In June 2014, Google’s Kubernetes project came out of the sky. It chose ETCD as the cornerstone of service coordination, because the goals of ETCD coincide with the features needed by Kubernetes, such as high availability and Watch mechanism. The Kubernetes project uses ETCD. In addition to technical factors, CoreOS is also a core member of the Kubernetes container ecosystem. Under the leadership of Kubernetes, ETCD has also entered an era of rapid development. Therefore, in January 2015, V2.0 version of ETCD was released. At this time, etCD is widely used in configuration storage, service discovery, and primary/secondary election scenarios. However, there are also a number of performance and functional problems, as follows:

  1. Functional limitations

    First, ETCD V2.0 does not support range queries and paging. With the increase of Kubernetes cluster size, thousands of resources such as Pod and Event may appear, and there will be expensive Request without pagination, causing performance problems. Second, multi-key transactions are not supported. In real scenarios, we often need to update multiple keys at the same time.

  2. Performance bottlenecks

    The bottleneck of HTTP/1.x protocol causes the performance bottleneck of ETCD. Because HTTP/1.x protocol has no compression mechanism, it is easy to cause packet loss, high CPU load, and memory overflow problems of Server and ETCD when a large number of PODS are pulled in batches.

  3. Memory overhead problem

    As we know, ETCD uses a memory tree to store nodes. When the data scenario is large and there are many configuration items, a large amount of data will be stored, resulting in a large amount of memory, which affects the stability of the system.

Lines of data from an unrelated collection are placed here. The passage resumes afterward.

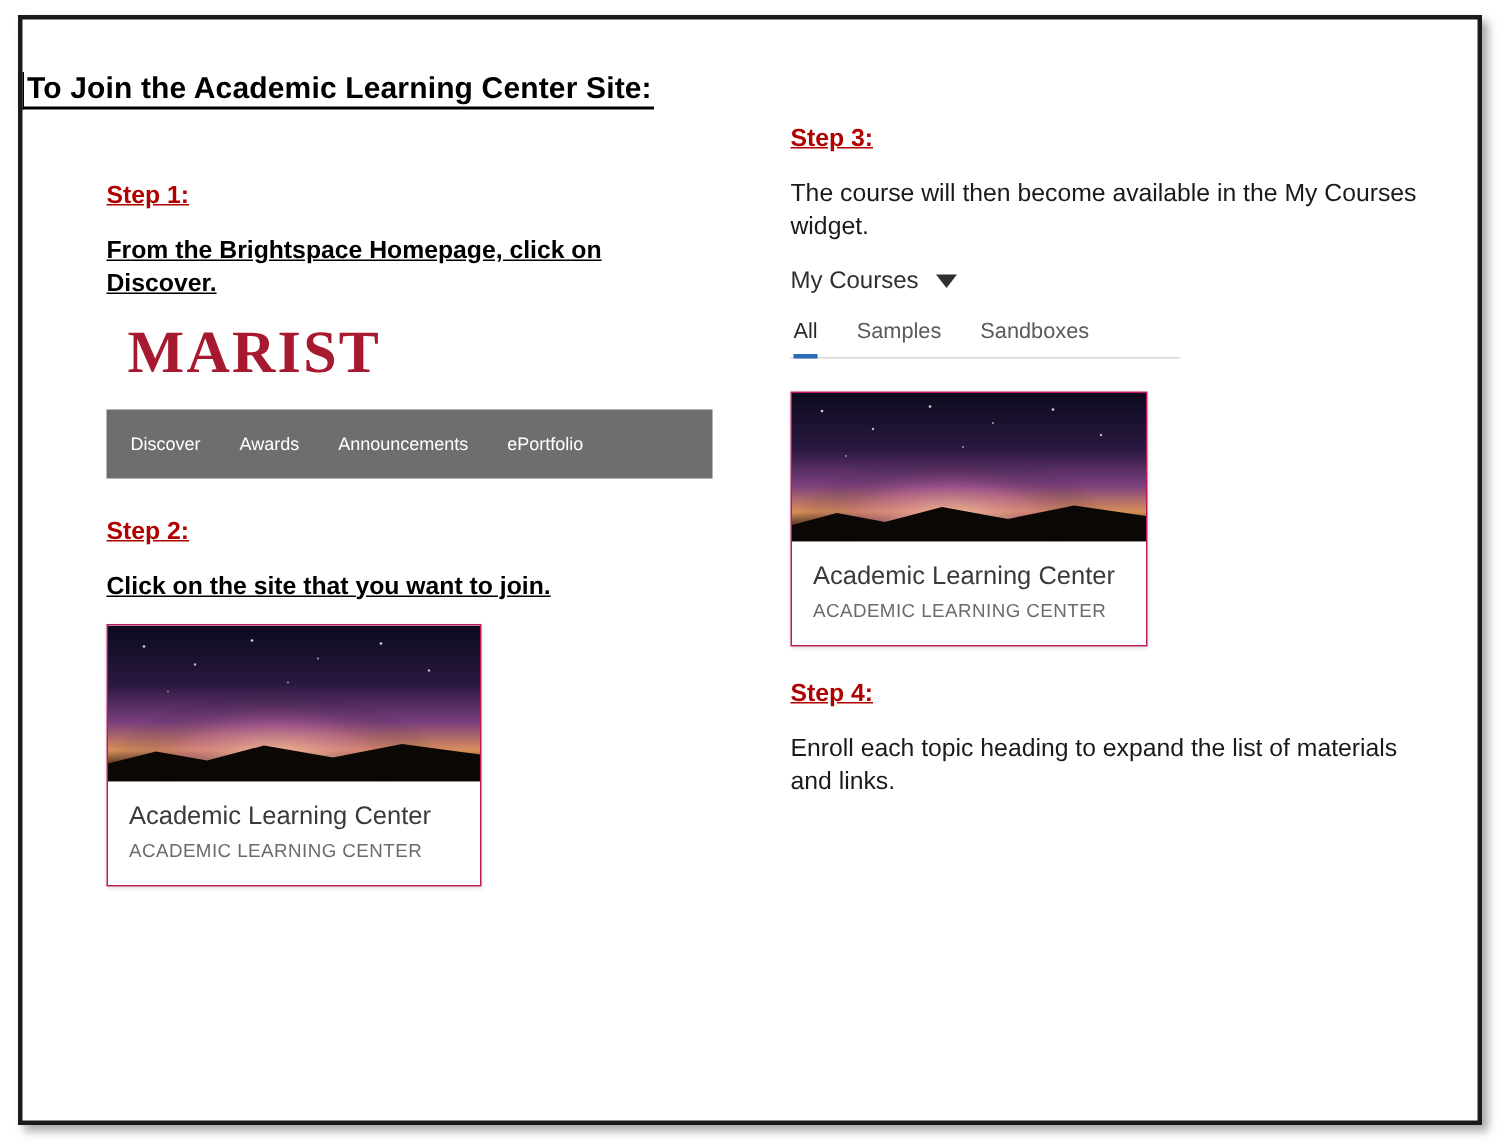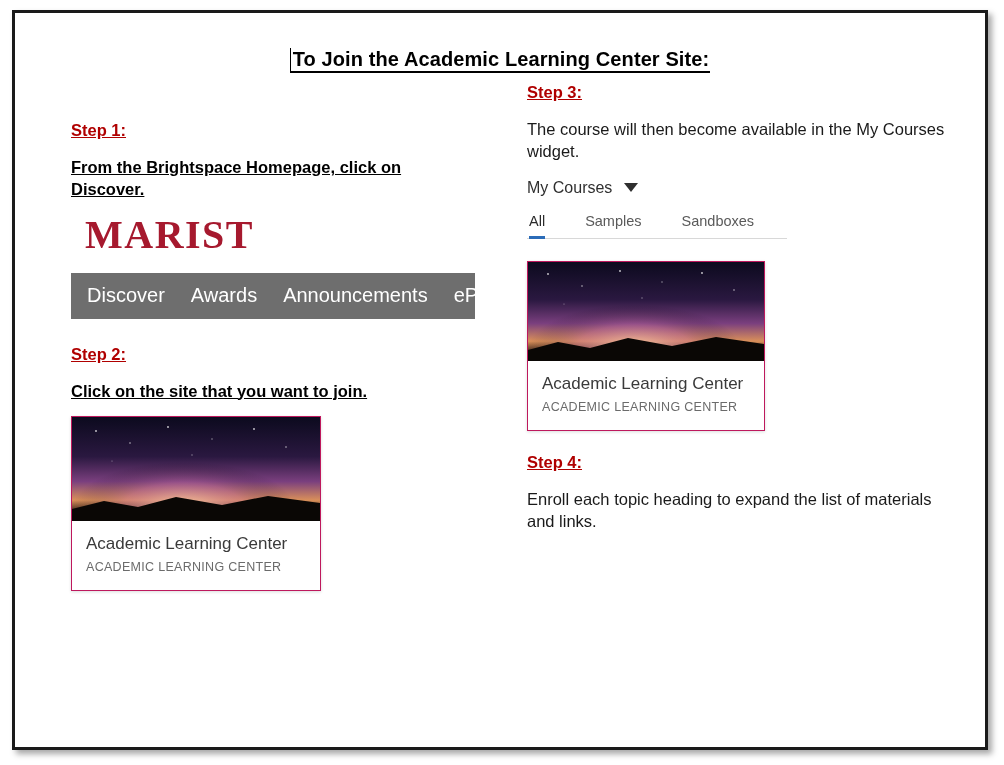--- a/index.html
+++ b/index.html
@@ -33,7 +33,6 @@
     left: 0;
     top: 35px;
     width: 100%;
-    text-align: center;
     font-size: 20px;
     font-weight: bold;
     color: #000000;

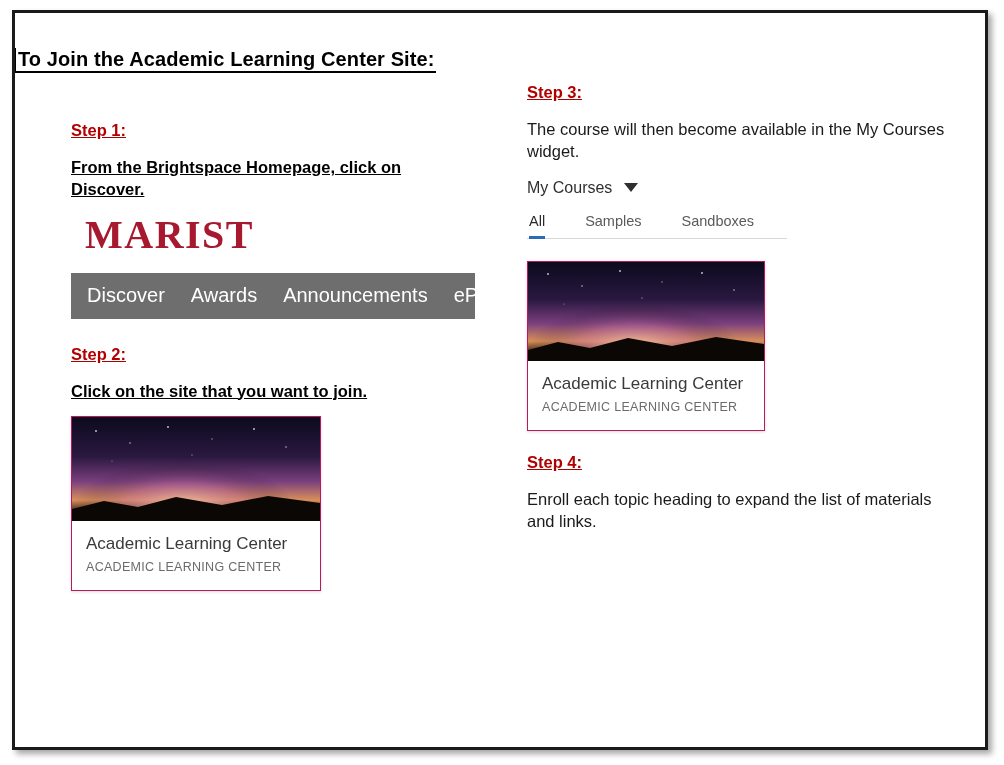--- a/index.html
+++ b/index.html
@@ -154,7 +154,7 @@
     width: 258px;
     border-bottom: 1px solid #d8d8d8;
     display: flex;
-    gap: 40px;
+    gap: 26px;
     padding-left: 2px;
   }
   .tab {

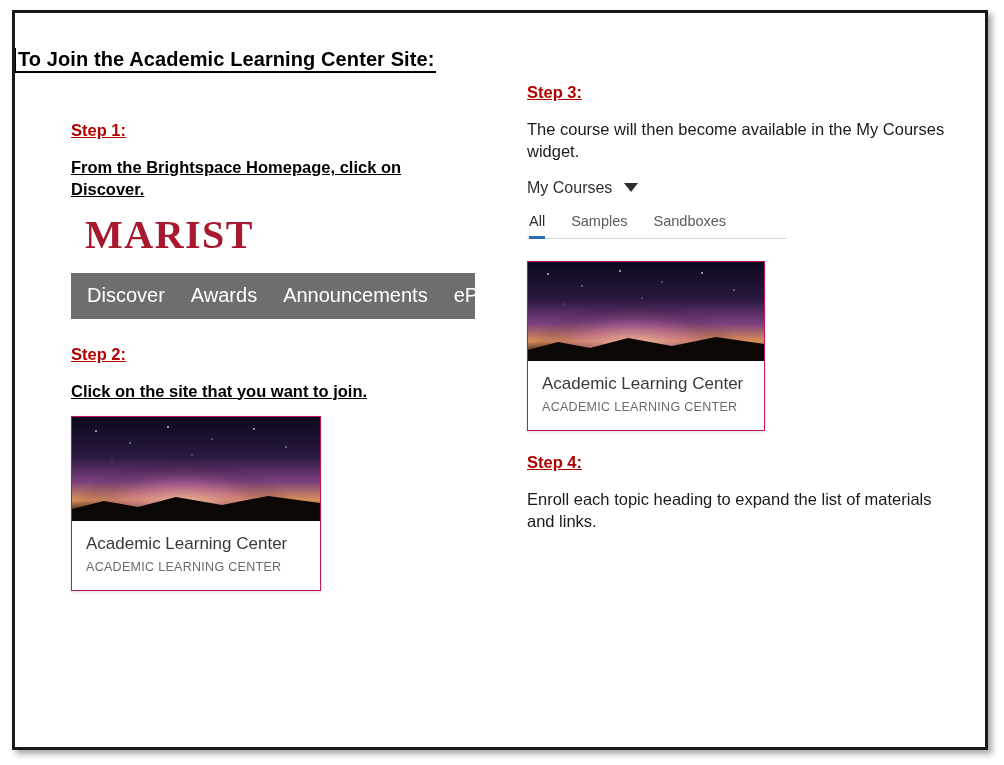--- a/index.html
+++ b/index.html
@@ -102,7 +102,7 @@
   }
   .navbar .nav-item {
     color: #ffffff;
-    font-size: 20px;
+    font-size: 12px;
   }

  4. The reliability of the Watch mechanism is faulty

    Kubernetes is very dependent on etCD Watch mechanism, however, ETCD V2.0 is memory type, does not support to save the historical version of the node, only use the sliding window to save the latest change time in memory, when etCD server write request is more, network fluctuation, it is easy to appear event loss. Therefore, full pull of client data is triggered, resulting in a large number of Expensive Requests.

In the face of these problems, the CoreOS team actively listened to the voice of the open source community and actively improved it. Faced with the problem of high memory overhead, it realizes an MVCC database by introducing B-Tree and BOLTDB, changes the data model from hierarchical to flat, implements persistent storage based on BoltDB, and reduces etCD memory consumption; For performance bottlenecks, it introduces gRPC, which defines messages with Protobuf, and improves decoding performance significantly, and reduces the number of connections in scenarios such as Watcher via HTTP/2.0 multiplexing. Based on these solutions, IN June 2016, ETCD V3.0 was officially released.

Today, etCD has 38K stars on Github! It has become the preferred metadata storage product in the cloud native era.